Cecile de France and Matt Damon
I'm a big fan of movies that present characters in different parts of the world with unrelated stories that you know will eventually all come together before the film is over.  So, when Hereafter shifted between these three very different story lines I was intrigued with the possibilities of what would come next and how they would ultimately intertwine.  All three stories are given equal weight in the film and the three leads couldn't be better.  Matt Damon as George, Cecile de France as Marie and Frankie McLaren as Marcus all exhibit perfectly the sense of suffering, and wonder that one would imagine comes with dealing with the afterlife.

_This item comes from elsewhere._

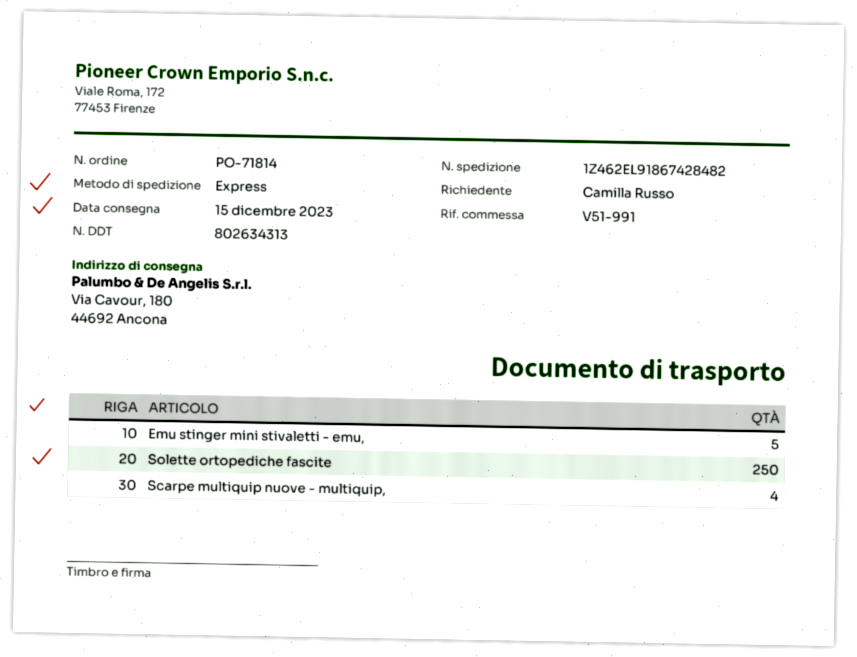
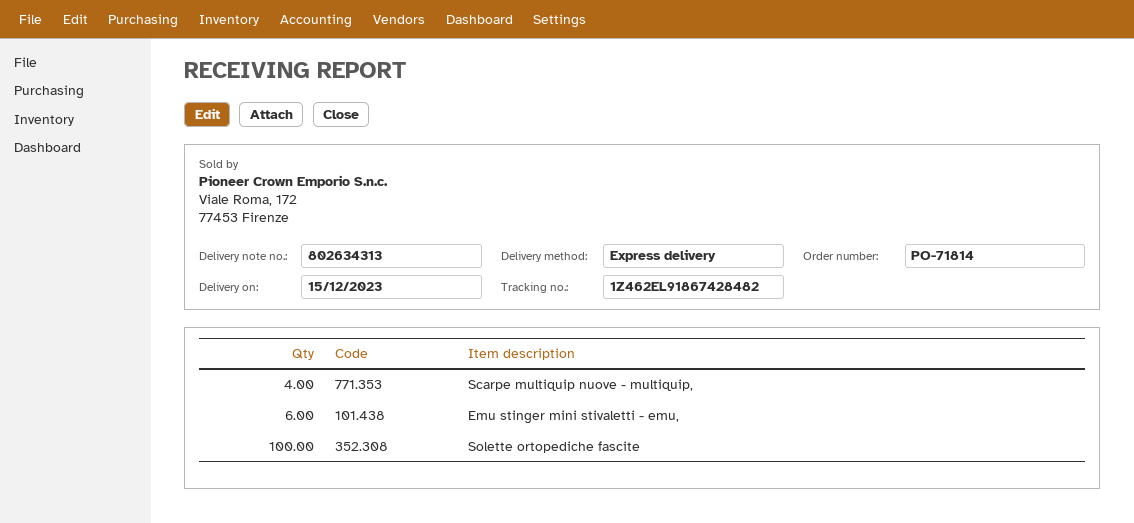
Emu stinger mini stivaletti - emu,: 5 -> 6
Solette ortopediche fascite: 250 -> 100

However, the film is 2 hour and 9 minutes long and could have dealt with some significant trimming to make it more compelling and not so slow going,  Eastwood's gentle touch works effectively in many of the emotional scenes but the story just doesn't come together to effectively portray an ending that does justice to the characters.  In fact, the "readings" that Damon's character gives aren't anywhere near emotionally intense and draining as he mentions the main reason why he stopped doing them and he so easily agrees to do them that it really goes at odds with what his character has said before.  And, as much as I liked Bryce Dallas Howard as a woman who George meets in a cooking class, the way their relationship unfolds and ultimately concludes is so by the book that it is just another example of how the script for this film isn't anything special.

Frankie McLaren
There is a great effects scene in the beginning of the film of the tsunami which makes you really realize how quick and traumatic an event it is, but the rest of the film is dull and long.

But again, maybe I'm just not smart enough to understand what Eastwood and writer Peter Morgan were getting at.

If you were thinking of putting this in your Netflix queue or a possible Redbox rental, consider yourself warned.